Collection entries:
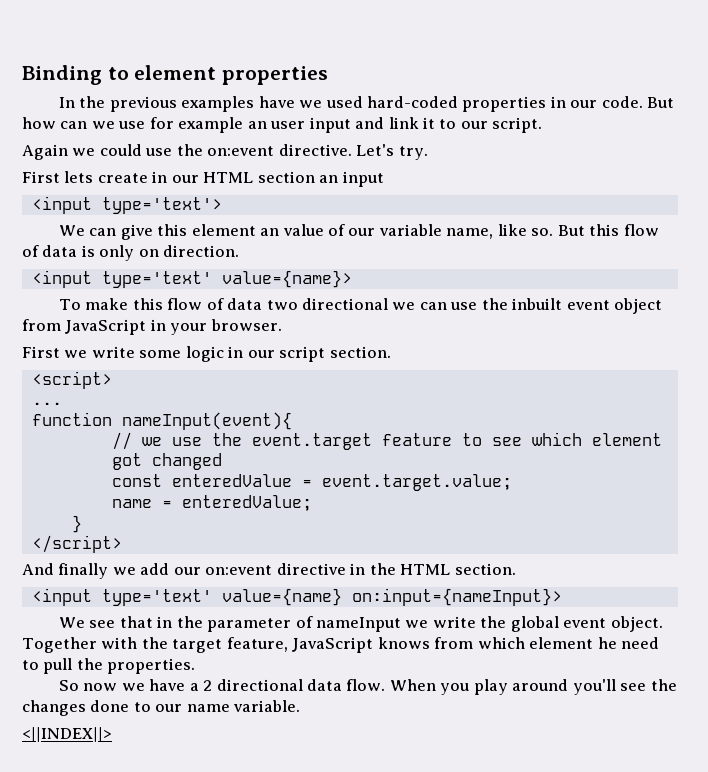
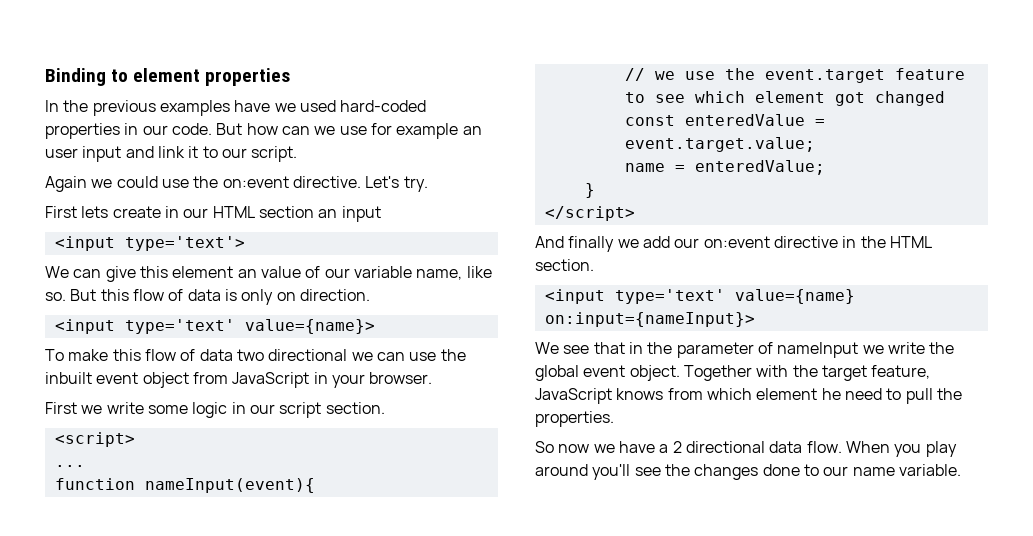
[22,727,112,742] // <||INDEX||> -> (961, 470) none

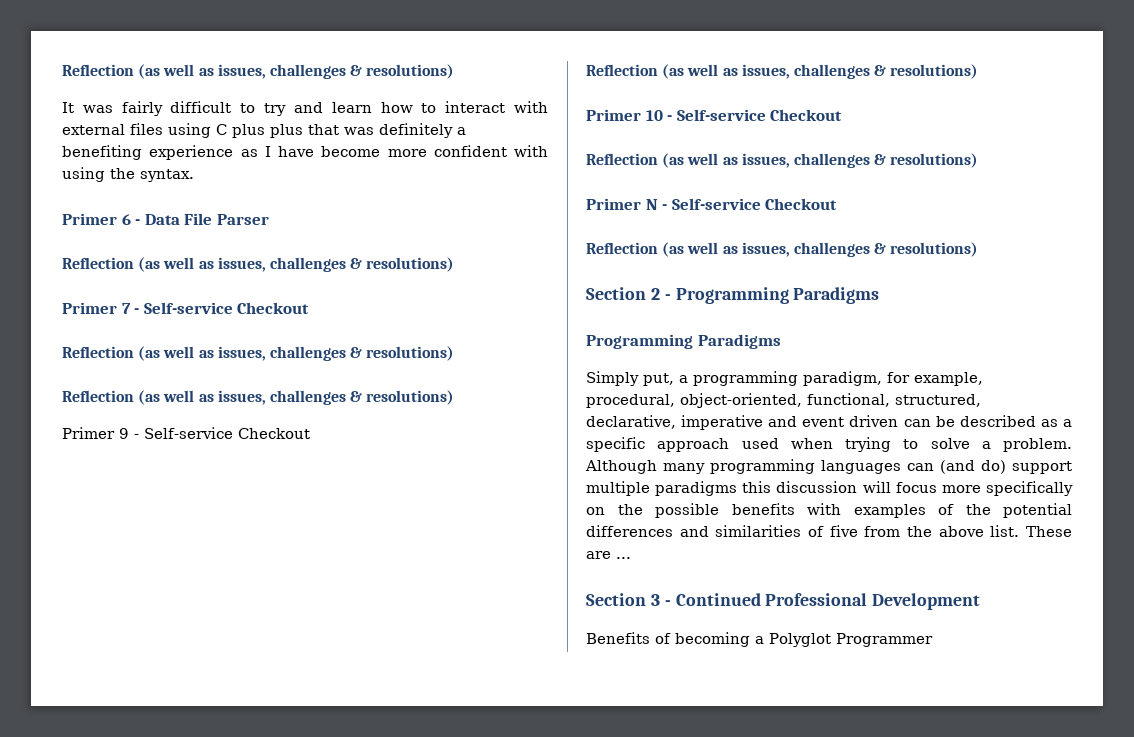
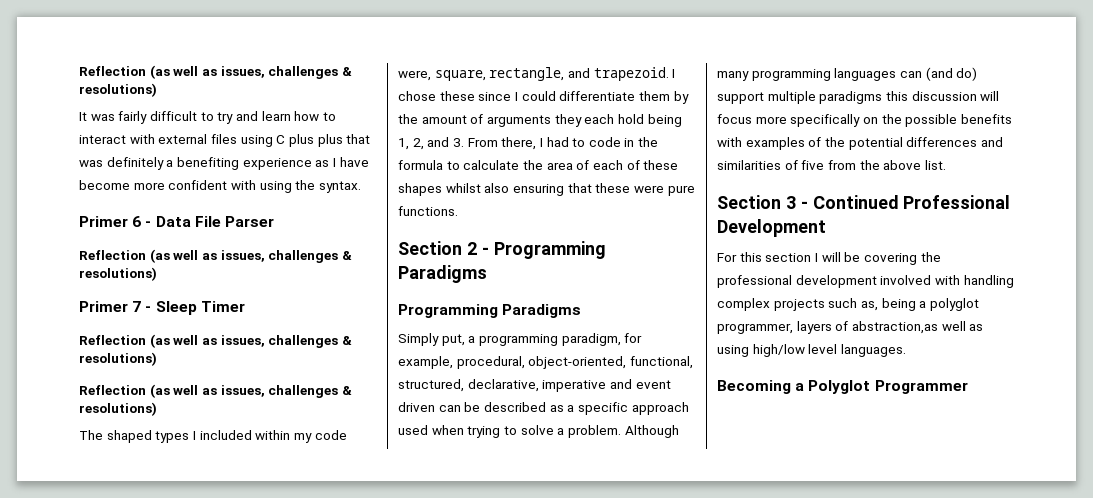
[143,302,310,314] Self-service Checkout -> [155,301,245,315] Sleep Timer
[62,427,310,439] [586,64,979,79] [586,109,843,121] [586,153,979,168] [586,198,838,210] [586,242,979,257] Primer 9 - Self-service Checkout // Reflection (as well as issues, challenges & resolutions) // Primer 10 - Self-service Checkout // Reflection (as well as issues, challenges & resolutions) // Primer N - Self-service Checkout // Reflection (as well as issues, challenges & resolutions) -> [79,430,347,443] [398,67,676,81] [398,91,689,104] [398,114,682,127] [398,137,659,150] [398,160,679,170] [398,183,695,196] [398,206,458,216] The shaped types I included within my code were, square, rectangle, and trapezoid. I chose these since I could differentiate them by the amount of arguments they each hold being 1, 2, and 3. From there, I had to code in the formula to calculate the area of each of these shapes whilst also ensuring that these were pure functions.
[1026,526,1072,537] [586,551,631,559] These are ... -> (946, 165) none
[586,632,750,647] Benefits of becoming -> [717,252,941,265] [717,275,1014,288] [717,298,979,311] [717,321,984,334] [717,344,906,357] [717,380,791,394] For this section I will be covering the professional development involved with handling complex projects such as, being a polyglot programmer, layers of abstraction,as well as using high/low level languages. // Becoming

*Exercise details*
Each entry above must be duplicated precisely; none of the pictures may be included.

*Completed task*
[22,727,112,742] // <||INDEX||> -> (961, 470) none

[143,302,310,314] Self-service Checkout -> [155,301,245,315] Sleep Timer
[62,427,310,439] [586,64,979,79] [586,109,843,121] [586,153,979,168] [586,198,838,210] [586,242,979,257] Primer 9 - Self-service Checkout // Reflection (as well as issues, challenges & resolutions) // Primer 10 - Self-service Checkout // Reflection (as well as issues, challenges & resolutions) // Primer N - Self-service Checkout // Reflection (as well as issues, challenges & resolutions) -> [79,430,347,443] [398,67,676,81] [398,91,689,104] [398,114,682,127] [398,137,659,150] [398,160,679,170] [398,183,695,196] [398,206,458,216] The shaped types I included within my code were, square, rectangle, and trapezoid. I chose these since I could differentiate them by the amount of arguments they each hold being 1, 2, and 3. From there, I had to code in the formula to calculate the area of each of these shapes whilst also ensuring that these were pure functions.
[1026,526,1072,537] [586,551,631,559] These are ... -> (946, 165) none
[586,632,750,647] Benefits of becoming -> [717,252,941,265] [717,275,1014,288] [717,298,979,311] [717,321,984,334] [717,344,906,357] [717,380,791,394] For this section I will be covering the professional development involved with handling complex projects such as, being a polyglot programmer, layers of abstraction,as well as using high/low level languages. // Becoming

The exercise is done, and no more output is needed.